Brief
For the material below, output exactly the span from the line with "[174,234,342,253] Email Marketing?" to the line with "[734,663,941,684] Email Marketing?", including both, and nothing besides.

Data shown
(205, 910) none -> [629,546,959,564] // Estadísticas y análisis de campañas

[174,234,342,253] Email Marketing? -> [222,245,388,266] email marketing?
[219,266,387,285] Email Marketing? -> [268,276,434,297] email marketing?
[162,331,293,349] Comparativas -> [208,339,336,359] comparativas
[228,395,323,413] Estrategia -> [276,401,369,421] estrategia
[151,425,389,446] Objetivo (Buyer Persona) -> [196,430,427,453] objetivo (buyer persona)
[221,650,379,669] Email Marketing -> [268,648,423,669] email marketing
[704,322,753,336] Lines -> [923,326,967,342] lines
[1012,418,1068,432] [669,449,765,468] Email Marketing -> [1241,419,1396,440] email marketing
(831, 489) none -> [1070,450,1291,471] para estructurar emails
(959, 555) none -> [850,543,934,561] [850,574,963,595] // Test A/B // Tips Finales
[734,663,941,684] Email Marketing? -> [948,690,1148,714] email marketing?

...

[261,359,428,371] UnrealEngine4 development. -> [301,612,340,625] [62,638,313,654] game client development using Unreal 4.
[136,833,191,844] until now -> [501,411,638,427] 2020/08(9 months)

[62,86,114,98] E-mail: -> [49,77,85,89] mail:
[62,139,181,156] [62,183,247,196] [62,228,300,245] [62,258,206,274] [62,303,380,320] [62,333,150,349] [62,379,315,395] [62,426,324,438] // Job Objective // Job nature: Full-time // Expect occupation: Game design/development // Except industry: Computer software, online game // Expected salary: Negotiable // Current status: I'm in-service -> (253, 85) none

--

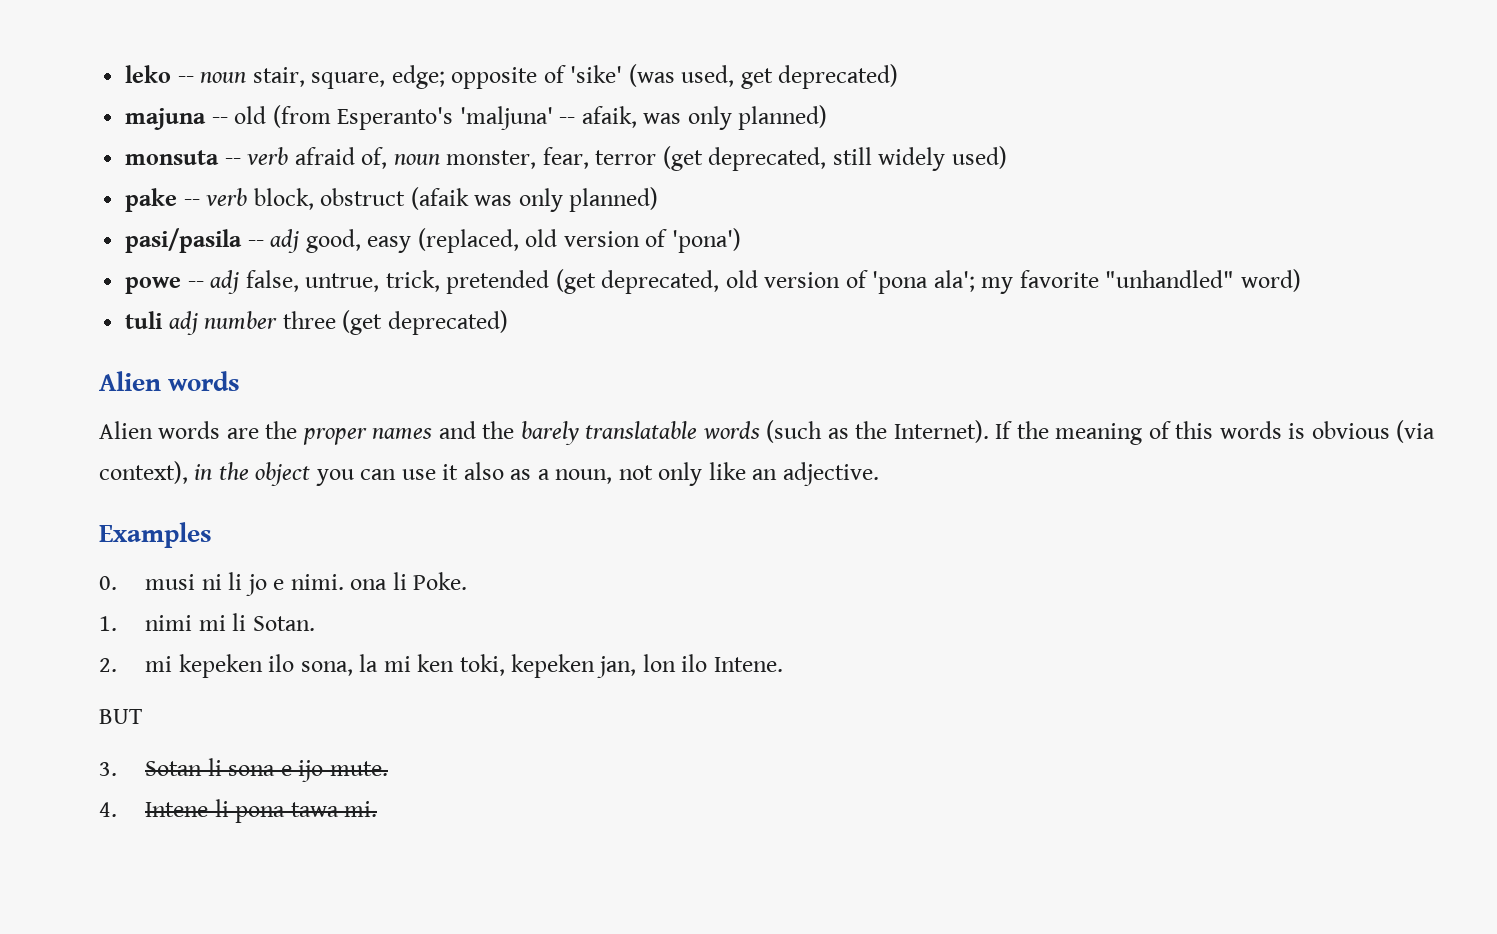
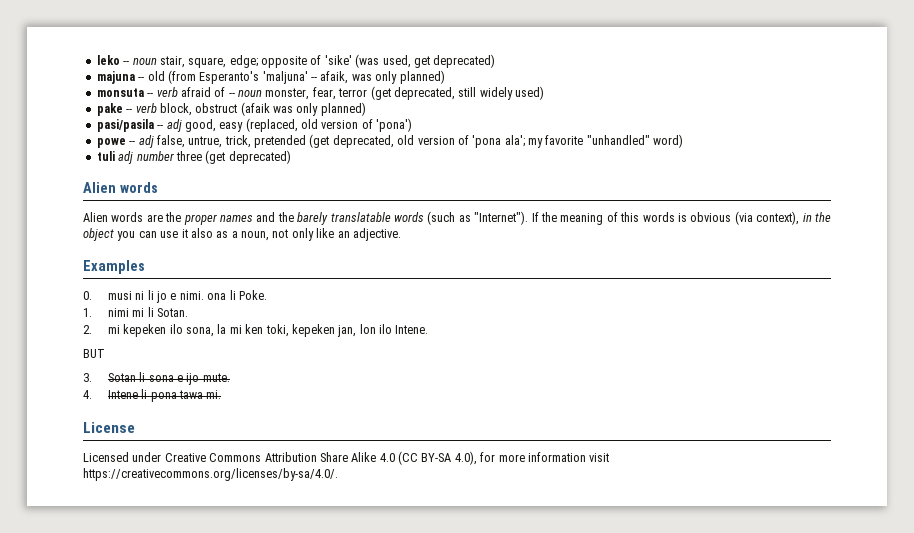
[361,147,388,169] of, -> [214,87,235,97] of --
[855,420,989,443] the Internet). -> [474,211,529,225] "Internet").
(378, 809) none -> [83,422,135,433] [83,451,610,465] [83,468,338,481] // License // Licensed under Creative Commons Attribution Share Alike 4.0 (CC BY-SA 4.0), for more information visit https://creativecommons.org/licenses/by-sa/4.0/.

Task solution
[174,234,342,253] Email Marketing? -> [222,245,388,266] email marketing?
[219,266,387,285] Email Marketing? -> [268,276,434,297] email marketing?
[162,331,293,349] Comparativas -> [208,339,336,359] comparativas
[228,395,323,413] Estrategia -> [276,401,369,421] estrategia
[151,425,389,446] Objetivo (Buyer Persona) -> [196,430,427,453] objetivo (buyer persona)
[221,650,379,669] Email Marketing -> [268,648,423,669] email marketing
[704,322,753,336] Lines -> [923,326,967,342] lines
[1012,418,1068,432] [669,449,765,468] Email Marketing -> [1241,419,1396,440] email marketing
(831, 489) none -> [1070,450,1291,471] para estructurar emails
(959, 555) none -> [850,543,934,561] [850,574,963,595] // Test A/B // Tips Finales
[734,663,941,684] Email Marketing? -> [948,690,1148,714] email marketing?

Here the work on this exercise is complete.